> Task item
Search the data for the string "border" and copy each line in which it appears.

> User interface change data
------------------------------------

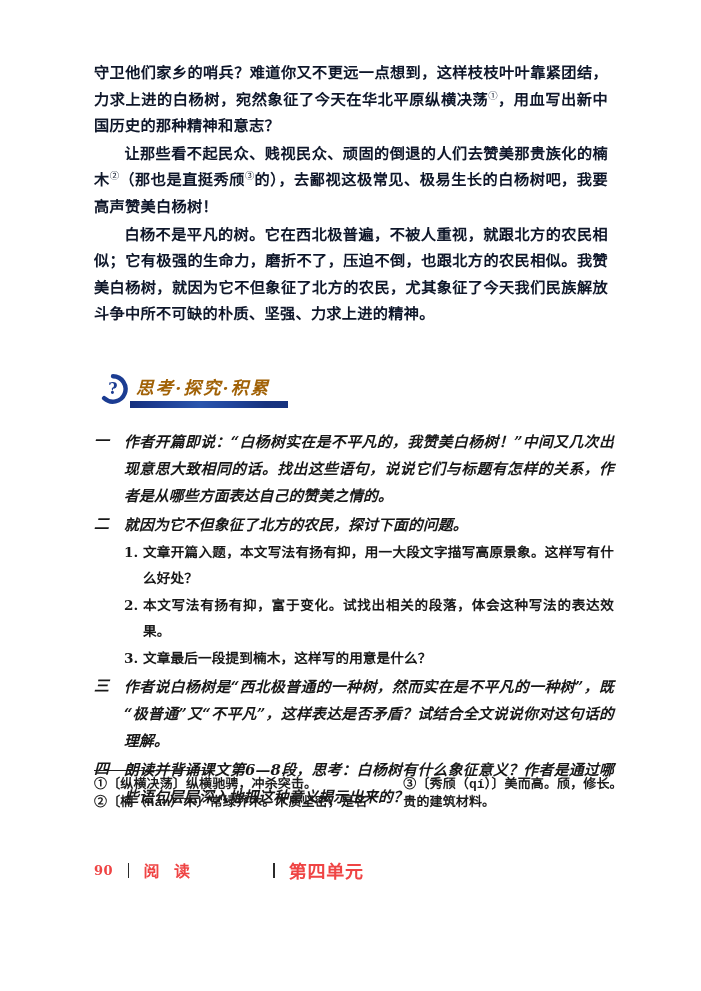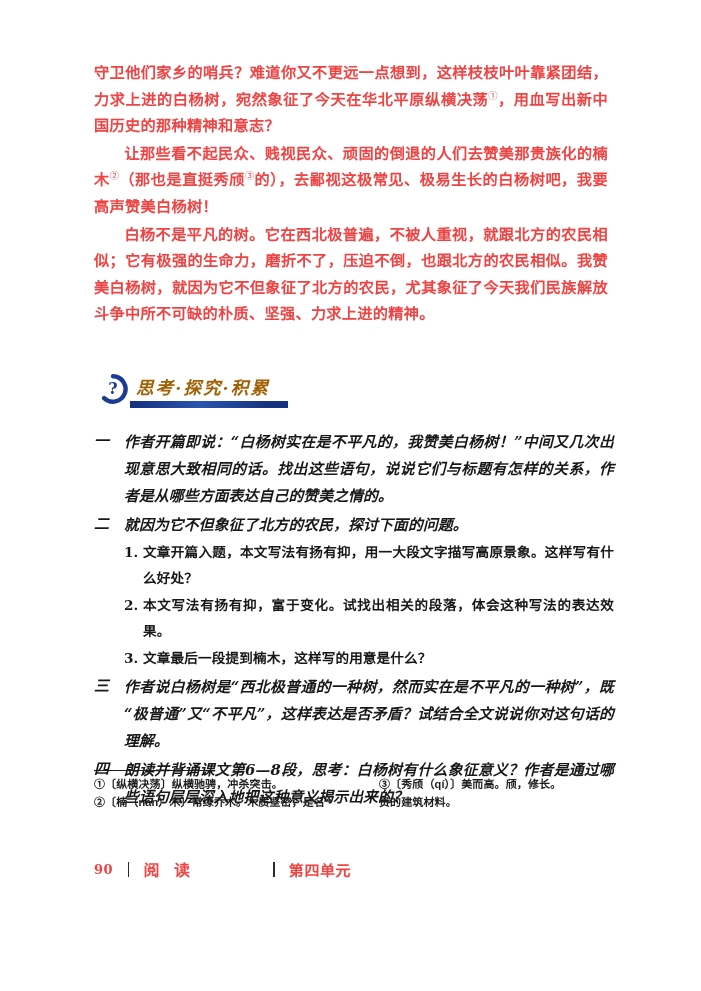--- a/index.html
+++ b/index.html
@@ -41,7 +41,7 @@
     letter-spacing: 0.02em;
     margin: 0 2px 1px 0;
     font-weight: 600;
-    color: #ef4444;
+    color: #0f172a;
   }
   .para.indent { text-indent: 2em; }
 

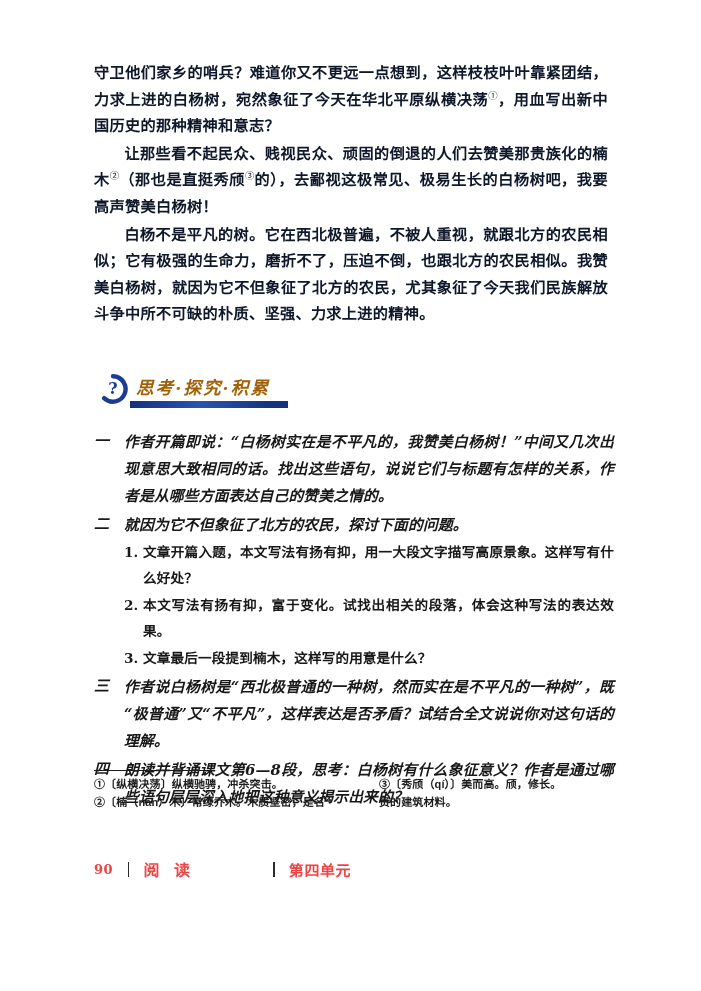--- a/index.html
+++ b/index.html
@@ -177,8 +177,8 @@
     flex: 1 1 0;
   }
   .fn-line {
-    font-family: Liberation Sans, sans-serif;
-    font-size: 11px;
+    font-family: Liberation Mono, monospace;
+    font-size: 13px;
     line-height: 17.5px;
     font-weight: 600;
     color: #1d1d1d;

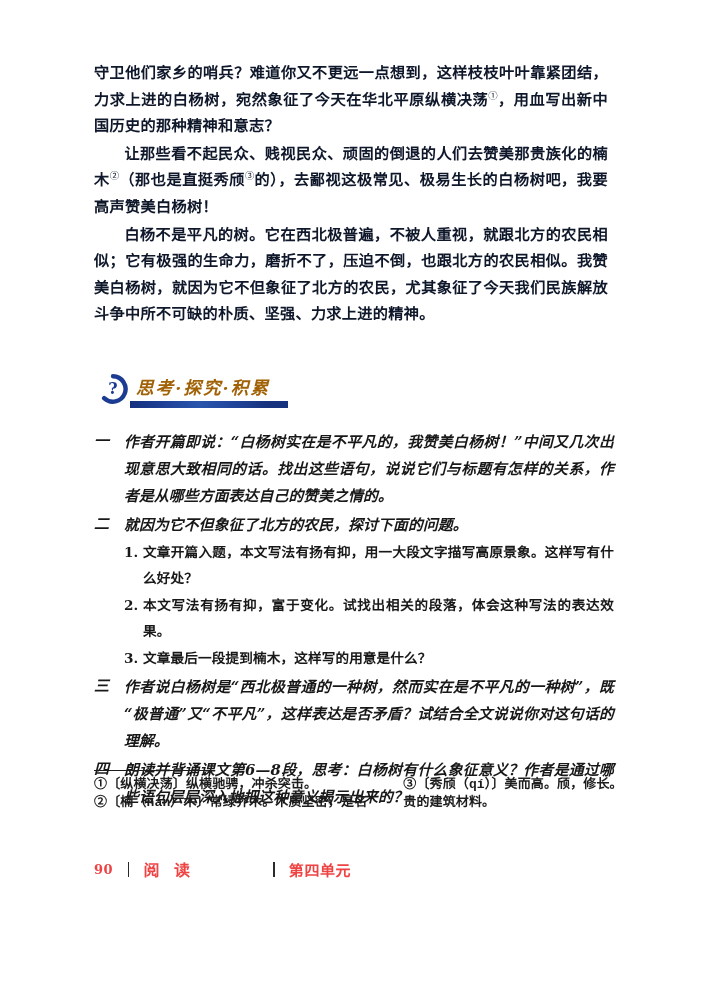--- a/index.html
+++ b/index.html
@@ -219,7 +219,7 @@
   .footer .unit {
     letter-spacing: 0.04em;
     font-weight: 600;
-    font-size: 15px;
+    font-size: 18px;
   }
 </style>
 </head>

------------------------------------

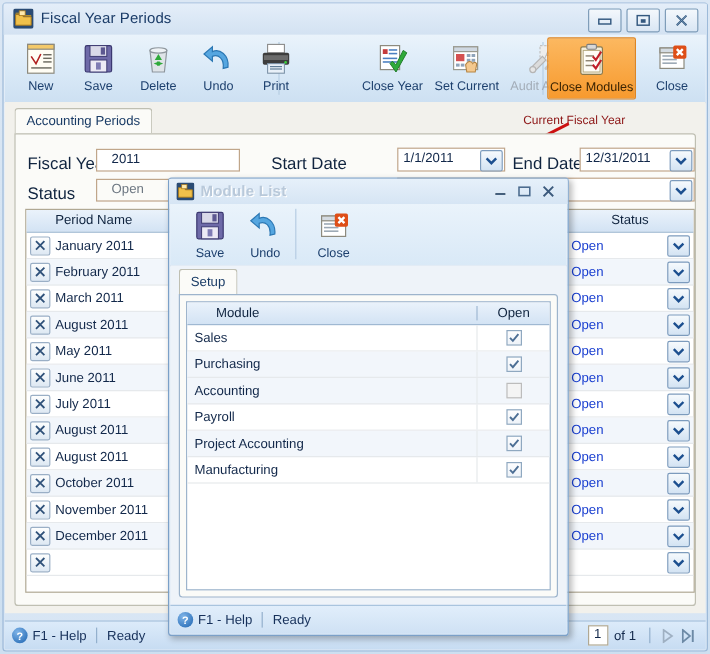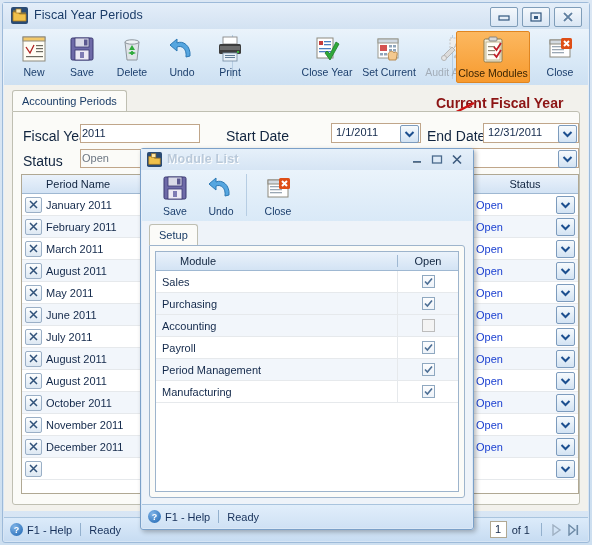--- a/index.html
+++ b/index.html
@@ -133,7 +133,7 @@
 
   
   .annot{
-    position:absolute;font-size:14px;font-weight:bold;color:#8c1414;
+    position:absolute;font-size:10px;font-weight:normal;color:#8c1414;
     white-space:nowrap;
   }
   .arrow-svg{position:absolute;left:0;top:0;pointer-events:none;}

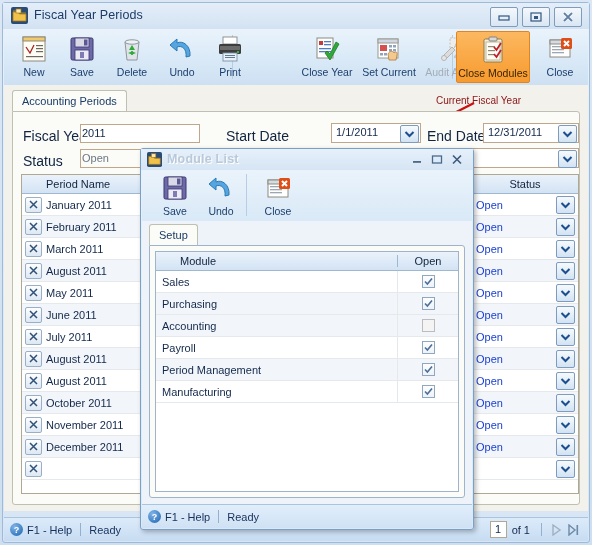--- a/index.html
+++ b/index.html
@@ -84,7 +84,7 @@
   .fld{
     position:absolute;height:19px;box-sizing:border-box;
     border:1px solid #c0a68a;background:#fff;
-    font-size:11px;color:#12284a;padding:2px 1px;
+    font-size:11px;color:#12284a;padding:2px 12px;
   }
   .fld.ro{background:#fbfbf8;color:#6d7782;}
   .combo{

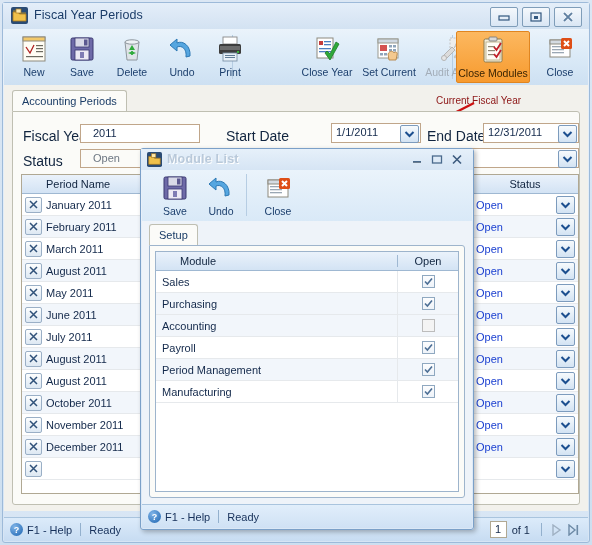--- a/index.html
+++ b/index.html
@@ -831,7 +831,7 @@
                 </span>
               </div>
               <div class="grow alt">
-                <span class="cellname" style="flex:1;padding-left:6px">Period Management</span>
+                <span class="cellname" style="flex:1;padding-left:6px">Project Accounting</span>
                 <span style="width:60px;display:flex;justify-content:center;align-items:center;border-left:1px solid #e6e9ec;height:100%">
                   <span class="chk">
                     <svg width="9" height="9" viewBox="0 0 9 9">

------------------------------------

> Your response
     position:absolute;height:19px;box-sizing:border-box;
     border:1px solid #c0a68a;background:#fff;
                 <span style="width:60px;display:flex;justify-content:center;align-items:center;border-left:1px solid #e6e9ec;height:100%">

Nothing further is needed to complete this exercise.